Records from a data source:

....

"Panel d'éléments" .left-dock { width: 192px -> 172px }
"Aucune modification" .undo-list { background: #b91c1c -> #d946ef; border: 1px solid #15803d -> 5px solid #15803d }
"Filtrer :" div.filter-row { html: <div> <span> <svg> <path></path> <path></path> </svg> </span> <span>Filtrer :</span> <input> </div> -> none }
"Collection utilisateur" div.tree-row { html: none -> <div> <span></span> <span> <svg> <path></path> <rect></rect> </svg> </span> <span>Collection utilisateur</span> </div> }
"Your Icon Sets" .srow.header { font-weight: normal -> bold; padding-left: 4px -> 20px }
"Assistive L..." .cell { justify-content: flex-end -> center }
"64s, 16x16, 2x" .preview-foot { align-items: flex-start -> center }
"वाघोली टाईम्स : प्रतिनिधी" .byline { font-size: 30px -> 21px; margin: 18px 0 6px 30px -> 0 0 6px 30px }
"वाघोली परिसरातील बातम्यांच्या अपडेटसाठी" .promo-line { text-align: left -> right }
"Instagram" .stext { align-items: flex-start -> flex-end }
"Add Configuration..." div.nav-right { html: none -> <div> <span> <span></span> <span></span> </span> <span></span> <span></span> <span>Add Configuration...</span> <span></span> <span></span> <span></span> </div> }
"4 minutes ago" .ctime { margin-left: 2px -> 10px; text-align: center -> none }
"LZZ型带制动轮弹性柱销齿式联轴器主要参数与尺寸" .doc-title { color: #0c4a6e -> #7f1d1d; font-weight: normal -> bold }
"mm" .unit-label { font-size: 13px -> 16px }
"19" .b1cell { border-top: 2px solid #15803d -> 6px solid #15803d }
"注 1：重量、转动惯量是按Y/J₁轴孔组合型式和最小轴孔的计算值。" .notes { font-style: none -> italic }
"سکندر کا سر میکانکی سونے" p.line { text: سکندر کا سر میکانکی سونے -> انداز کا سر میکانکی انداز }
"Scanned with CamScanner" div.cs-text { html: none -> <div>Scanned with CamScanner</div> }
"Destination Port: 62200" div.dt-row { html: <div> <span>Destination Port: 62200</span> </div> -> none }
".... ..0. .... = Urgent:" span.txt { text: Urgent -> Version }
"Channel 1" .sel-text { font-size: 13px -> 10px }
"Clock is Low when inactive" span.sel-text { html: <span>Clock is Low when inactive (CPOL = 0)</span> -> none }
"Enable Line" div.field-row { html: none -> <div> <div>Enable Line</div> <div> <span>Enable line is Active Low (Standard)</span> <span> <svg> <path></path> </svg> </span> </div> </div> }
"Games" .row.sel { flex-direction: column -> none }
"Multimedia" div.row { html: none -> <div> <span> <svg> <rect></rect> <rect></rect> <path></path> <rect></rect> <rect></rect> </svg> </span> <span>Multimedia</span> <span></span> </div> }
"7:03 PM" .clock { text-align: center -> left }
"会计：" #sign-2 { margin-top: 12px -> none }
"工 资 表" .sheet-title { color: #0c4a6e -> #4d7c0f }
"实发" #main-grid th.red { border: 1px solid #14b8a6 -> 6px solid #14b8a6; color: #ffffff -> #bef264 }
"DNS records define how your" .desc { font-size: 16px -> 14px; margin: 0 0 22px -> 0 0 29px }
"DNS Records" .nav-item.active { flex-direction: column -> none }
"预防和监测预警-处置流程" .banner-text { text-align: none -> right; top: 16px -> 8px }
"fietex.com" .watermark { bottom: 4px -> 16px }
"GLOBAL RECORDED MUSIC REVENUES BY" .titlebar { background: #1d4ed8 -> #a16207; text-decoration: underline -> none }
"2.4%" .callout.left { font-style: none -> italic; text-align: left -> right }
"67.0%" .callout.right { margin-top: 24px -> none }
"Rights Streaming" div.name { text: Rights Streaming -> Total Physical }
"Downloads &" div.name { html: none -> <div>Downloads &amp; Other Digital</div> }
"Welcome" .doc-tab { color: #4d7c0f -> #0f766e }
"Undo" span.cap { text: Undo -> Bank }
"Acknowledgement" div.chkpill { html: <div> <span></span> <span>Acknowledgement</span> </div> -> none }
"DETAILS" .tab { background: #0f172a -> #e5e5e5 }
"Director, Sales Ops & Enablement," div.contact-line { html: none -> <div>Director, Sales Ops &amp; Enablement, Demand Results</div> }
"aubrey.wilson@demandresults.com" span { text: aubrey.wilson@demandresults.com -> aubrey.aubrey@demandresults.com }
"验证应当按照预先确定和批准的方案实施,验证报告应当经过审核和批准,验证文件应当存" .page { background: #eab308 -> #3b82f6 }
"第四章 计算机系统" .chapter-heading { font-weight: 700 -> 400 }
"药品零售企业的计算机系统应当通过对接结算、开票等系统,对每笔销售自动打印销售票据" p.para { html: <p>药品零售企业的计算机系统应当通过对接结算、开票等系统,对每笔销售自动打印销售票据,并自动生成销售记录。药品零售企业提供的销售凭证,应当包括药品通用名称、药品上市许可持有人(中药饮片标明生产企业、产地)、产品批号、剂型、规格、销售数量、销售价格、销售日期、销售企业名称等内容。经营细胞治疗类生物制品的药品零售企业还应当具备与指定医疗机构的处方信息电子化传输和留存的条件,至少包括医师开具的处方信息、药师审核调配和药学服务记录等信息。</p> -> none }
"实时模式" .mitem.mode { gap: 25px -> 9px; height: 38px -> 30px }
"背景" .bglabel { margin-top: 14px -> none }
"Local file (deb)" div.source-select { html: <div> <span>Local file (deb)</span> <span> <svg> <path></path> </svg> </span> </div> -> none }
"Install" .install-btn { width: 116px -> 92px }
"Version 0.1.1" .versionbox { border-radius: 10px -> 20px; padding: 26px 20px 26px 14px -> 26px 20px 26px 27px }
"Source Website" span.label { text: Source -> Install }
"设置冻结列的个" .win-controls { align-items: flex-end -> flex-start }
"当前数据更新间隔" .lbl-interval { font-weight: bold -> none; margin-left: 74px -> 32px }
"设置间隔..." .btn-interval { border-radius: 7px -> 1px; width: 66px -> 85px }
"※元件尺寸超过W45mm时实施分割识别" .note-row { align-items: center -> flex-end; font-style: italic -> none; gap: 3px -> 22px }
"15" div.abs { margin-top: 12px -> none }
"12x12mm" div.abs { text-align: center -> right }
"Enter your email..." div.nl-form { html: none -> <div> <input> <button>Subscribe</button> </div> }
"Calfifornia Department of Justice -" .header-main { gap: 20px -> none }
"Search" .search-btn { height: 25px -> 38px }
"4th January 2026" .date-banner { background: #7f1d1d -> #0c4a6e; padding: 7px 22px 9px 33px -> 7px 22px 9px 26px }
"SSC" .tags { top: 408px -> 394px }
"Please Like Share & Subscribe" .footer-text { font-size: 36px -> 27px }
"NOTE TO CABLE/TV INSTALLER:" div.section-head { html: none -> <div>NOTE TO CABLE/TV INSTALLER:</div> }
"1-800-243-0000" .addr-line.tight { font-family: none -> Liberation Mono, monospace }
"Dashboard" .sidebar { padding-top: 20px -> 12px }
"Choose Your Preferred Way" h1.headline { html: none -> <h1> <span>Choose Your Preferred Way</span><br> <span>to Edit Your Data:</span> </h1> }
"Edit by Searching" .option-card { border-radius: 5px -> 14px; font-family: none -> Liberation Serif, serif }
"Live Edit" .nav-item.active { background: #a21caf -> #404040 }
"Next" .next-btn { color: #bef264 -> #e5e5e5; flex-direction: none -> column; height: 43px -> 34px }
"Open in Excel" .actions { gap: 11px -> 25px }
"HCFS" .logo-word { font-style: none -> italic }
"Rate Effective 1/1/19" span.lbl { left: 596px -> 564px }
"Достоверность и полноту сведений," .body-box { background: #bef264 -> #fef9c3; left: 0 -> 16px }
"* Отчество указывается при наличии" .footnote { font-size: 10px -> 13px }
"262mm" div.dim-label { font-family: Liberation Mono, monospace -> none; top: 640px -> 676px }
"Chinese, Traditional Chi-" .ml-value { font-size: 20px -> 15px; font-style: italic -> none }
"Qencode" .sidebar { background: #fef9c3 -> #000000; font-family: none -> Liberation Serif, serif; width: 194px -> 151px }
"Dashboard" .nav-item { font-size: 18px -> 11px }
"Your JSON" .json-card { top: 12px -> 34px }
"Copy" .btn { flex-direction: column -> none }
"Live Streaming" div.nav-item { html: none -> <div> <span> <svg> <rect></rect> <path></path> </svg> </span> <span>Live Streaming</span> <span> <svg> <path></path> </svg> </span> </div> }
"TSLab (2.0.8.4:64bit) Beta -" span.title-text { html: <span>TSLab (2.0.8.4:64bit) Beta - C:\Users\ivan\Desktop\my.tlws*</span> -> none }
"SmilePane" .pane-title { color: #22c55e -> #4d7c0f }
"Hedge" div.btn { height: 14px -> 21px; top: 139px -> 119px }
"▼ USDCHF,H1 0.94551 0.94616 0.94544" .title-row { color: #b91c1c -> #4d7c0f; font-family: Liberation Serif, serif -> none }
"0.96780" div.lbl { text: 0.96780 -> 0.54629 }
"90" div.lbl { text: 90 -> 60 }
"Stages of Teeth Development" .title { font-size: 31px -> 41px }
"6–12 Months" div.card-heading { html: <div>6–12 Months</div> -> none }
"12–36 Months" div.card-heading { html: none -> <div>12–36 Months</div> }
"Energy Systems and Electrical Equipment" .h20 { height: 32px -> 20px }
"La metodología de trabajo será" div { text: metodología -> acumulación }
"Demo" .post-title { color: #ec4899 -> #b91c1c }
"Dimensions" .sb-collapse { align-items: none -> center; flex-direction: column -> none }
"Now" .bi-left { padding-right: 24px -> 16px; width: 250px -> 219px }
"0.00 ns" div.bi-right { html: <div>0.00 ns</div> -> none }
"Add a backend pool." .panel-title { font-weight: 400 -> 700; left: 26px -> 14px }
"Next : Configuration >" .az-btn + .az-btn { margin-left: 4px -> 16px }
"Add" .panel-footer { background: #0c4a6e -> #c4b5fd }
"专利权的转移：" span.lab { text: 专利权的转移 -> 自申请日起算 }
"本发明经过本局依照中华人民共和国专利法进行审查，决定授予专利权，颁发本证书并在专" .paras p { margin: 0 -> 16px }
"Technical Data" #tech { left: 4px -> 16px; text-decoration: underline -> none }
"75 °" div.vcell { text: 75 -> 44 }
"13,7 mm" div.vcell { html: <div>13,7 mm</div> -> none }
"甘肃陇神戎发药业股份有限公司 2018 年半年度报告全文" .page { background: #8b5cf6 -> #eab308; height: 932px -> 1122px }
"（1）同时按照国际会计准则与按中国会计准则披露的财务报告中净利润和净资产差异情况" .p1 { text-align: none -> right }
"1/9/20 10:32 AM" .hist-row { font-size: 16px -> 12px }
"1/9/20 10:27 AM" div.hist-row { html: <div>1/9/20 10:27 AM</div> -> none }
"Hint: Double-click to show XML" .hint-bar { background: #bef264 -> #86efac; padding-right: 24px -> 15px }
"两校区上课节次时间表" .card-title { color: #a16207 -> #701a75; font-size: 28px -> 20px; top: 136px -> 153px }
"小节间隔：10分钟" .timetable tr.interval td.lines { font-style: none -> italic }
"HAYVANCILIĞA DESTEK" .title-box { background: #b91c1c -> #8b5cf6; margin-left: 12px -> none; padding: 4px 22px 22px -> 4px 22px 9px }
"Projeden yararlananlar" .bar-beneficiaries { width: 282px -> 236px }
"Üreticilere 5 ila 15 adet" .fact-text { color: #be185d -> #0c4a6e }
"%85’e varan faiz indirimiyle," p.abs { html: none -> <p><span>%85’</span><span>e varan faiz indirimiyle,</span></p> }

....

- **ACTIVITY**
Working from the data above, extract solely the lines from the one containing "font-size: 18px ->" through the one containing "html: <span>TSLab (2.0.8.4:64bit)", exactly as they appear, both included.

- **SOLUTION TO THE PROBLEM**
"Dashboard" .nav-item { font-size: 18px -> 11px }
"Your JSON" .json-card { top: 12px -> 34px }
"Copy" .btn { flex-direction: column -> none }
"Live Streaming" div.nav-item { html: none -> <div> <span> <svg> <rect></rect> <path></path> </svg> </span> <span>Live Streaming</span> <span> <svg> <path></path> </svg> </span> </div> }
"TSLab (2.0.8.4:64bit) Beta -" span.title-text { html: <span>TSLab (2.0.8.4:64bit) Beta - C:\Users\ivan\Desktop\my.tlws*</span> -> none }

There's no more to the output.